Oculocutaneous Albinism (OCA) is a genetic condition which Individuals are born without pigmentation. OCA is usually caused by an inherited genetic mutation. Patients don’t produce a normal amount of melanin that is responsible for eye, skin, and hair color. A 2-nucleotide insertion causes a frameshift in the gene causing a premature stop codon downstream which results in a truncated protein. The two most prevalent types of OCA are tyrosinase (TYR) negative (OCA1) and tyrosinase positive (OCA2), both of which do not have treatments. Protection of the eyes and skin from sunlight is an important measure. Regular checks for skin cancer are recommended as well as the use of glasses for improved vision.

Definition:

OCA is a group of four autosomal recessive disorders caused by complete lack or a reduction of melanin biosynthesis in the Melanocytes resulting in hypopigmentation of the hair, skin and eyes.

Diagram, autosomal recessive
Mother and Father are carriers.
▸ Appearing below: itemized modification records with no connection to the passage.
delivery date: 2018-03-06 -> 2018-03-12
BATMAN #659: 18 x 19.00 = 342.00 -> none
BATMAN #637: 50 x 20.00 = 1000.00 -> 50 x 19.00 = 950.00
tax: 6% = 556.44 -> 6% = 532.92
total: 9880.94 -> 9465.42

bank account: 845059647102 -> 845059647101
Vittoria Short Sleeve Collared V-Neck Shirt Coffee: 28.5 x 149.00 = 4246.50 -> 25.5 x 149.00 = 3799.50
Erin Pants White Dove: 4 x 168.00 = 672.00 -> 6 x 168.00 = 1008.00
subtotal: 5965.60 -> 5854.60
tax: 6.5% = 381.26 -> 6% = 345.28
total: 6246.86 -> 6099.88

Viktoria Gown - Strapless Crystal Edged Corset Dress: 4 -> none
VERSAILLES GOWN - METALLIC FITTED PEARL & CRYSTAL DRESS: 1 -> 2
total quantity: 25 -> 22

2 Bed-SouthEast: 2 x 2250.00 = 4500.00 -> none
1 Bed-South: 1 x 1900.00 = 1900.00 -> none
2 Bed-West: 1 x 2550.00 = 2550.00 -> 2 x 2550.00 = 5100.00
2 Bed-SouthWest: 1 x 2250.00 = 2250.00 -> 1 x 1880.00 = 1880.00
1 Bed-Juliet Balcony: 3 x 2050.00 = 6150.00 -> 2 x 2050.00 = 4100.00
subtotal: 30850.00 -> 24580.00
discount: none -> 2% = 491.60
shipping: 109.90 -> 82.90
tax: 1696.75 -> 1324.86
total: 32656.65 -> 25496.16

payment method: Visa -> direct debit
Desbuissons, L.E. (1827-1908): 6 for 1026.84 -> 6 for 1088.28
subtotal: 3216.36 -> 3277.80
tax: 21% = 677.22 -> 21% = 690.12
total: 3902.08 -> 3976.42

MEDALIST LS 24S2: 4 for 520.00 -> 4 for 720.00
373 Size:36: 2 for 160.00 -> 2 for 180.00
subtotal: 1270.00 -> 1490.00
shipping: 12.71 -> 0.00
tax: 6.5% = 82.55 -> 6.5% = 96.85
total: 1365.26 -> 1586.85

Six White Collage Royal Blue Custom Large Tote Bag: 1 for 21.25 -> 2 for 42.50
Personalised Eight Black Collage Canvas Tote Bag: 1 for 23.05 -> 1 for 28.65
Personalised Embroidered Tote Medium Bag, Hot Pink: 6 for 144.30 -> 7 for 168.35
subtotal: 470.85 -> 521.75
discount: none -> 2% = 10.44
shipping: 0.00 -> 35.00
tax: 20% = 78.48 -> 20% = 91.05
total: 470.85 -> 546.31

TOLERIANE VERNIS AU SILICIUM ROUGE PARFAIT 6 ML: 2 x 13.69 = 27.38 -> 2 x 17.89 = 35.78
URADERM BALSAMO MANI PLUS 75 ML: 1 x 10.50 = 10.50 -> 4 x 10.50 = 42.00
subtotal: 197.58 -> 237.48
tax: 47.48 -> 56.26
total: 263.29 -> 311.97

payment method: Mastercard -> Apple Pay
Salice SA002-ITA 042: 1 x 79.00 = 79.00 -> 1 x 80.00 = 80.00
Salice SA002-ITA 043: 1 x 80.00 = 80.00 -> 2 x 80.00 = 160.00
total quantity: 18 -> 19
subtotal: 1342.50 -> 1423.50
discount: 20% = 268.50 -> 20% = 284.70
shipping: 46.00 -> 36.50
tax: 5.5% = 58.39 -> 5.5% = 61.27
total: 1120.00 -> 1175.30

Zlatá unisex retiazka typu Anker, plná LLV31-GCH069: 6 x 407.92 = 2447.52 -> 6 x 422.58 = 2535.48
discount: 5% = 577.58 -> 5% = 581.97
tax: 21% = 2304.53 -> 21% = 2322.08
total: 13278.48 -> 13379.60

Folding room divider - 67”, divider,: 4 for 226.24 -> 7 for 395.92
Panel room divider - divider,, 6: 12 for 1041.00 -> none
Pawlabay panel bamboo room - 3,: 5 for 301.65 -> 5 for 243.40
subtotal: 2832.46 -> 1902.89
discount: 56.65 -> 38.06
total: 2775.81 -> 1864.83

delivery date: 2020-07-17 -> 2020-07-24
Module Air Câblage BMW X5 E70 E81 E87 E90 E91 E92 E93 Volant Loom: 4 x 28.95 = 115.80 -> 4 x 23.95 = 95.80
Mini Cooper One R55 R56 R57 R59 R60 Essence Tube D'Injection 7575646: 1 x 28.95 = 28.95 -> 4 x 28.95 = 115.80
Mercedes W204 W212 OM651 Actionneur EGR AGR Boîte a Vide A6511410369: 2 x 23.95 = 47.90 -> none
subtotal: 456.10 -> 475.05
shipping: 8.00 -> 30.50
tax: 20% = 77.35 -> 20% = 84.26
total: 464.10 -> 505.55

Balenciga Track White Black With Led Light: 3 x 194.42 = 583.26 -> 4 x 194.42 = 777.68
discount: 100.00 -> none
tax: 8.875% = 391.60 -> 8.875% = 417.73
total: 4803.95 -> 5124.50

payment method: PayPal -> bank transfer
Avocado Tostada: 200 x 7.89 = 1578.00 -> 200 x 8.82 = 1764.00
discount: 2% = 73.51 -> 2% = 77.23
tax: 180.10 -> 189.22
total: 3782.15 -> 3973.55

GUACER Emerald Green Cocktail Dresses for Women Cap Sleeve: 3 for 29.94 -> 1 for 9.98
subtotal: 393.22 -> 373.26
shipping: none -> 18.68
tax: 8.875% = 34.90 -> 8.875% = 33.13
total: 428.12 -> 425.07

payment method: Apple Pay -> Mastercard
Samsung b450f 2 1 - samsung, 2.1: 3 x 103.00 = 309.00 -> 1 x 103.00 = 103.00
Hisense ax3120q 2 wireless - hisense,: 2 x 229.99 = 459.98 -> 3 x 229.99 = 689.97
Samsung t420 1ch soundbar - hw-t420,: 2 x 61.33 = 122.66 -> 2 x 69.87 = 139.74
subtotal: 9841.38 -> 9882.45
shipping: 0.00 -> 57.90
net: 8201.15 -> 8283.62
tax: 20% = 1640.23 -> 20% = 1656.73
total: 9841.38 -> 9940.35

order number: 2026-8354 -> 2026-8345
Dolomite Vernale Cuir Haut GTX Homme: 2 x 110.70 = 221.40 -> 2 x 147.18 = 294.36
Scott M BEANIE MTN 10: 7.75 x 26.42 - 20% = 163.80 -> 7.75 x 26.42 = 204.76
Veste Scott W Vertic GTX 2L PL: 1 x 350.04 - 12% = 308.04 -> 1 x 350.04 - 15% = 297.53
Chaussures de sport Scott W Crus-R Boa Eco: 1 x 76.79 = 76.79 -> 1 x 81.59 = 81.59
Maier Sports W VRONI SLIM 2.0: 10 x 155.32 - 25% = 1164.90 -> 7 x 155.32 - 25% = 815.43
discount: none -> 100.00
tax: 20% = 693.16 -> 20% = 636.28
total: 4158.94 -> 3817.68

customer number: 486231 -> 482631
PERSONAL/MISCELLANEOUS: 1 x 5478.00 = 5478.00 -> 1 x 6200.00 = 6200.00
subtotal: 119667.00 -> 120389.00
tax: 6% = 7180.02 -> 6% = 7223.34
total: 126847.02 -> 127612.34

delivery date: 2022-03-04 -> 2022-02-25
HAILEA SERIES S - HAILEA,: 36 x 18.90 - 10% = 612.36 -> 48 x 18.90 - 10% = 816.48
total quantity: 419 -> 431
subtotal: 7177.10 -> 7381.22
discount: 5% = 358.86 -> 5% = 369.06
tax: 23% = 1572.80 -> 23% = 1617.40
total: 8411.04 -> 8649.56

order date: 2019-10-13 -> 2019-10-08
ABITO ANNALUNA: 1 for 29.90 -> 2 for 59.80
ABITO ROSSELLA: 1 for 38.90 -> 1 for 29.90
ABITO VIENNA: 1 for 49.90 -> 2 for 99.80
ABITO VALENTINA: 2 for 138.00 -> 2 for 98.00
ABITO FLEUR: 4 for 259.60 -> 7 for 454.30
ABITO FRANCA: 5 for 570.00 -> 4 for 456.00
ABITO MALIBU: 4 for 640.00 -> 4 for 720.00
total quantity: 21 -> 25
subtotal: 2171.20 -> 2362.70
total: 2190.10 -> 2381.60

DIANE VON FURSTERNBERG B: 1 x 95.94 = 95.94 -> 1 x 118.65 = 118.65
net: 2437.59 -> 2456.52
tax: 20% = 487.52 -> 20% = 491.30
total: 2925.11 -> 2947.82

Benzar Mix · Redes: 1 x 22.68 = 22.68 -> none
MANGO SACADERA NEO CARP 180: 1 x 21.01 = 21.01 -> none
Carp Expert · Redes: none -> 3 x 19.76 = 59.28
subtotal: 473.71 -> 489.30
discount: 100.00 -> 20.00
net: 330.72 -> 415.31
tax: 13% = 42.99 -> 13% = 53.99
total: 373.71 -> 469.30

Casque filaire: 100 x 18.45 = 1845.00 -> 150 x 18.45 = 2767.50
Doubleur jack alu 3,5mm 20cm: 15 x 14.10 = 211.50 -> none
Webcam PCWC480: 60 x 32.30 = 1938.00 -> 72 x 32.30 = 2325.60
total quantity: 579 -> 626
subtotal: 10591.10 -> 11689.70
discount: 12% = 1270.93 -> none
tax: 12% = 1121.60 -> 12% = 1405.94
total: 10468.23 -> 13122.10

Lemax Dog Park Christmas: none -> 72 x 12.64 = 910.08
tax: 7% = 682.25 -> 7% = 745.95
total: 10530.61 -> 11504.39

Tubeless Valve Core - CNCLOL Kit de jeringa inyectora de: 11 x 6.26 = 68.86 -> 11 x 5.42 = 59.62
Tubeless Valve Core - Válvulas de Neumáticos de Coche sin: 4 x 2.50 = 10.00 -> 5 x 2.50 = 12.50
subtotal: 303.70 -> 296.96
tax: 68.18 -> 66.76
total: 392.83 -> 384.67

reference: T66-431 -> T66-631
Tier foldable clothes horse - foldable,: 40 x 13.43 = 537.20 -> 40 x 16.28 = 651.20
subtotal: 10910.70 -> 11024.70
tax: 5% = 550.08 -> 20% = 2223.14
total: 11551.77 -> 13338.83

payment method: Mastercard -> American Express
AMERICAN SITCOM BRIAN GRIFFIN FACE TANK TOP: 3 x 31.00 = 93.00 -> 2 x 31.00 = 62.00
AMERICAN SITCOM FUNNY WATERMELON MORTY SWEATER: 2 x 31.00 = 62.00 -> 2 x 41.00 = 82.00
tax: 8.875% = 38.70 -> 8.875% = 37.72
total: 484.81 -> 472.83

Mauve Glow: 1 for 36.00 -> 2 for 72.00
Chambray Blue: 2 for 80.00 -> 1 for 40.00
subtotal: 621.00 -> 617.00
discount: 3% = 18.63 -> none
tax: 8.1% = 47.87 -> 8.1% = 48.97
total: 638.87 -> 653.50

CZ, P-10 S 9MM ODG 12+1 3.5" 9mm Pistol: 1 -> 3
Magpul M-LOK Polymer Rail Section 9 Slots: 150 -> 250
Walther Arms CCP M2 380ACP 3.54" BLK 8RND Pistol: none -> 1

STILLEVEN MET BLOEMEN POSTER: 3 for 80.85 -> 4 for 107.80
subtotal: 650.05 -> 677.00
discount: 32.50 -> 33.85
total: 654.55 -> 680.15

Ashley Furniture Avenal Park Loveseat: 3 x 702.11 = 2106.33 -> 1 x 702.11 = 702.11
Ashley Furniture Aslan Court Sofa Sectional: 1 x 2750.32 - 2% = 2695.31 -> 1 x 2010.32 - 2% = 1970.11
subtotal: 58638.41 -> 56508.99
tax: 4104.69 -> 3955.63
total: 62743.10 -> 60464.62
Probability of an unaffected son, 1 in 4. Probability of daughter carrier, 2 in 4. Probability of son carrier, 2 in 4. Probability of an affected daughter, 1 in 4.

Epidemiology:

1 in 70 people carry a gene for OCA. OCA1 is a form of albinism that is very uncommon in African Americans, while OCA2 is prevalent in 1 in every 10,000 people in the United States.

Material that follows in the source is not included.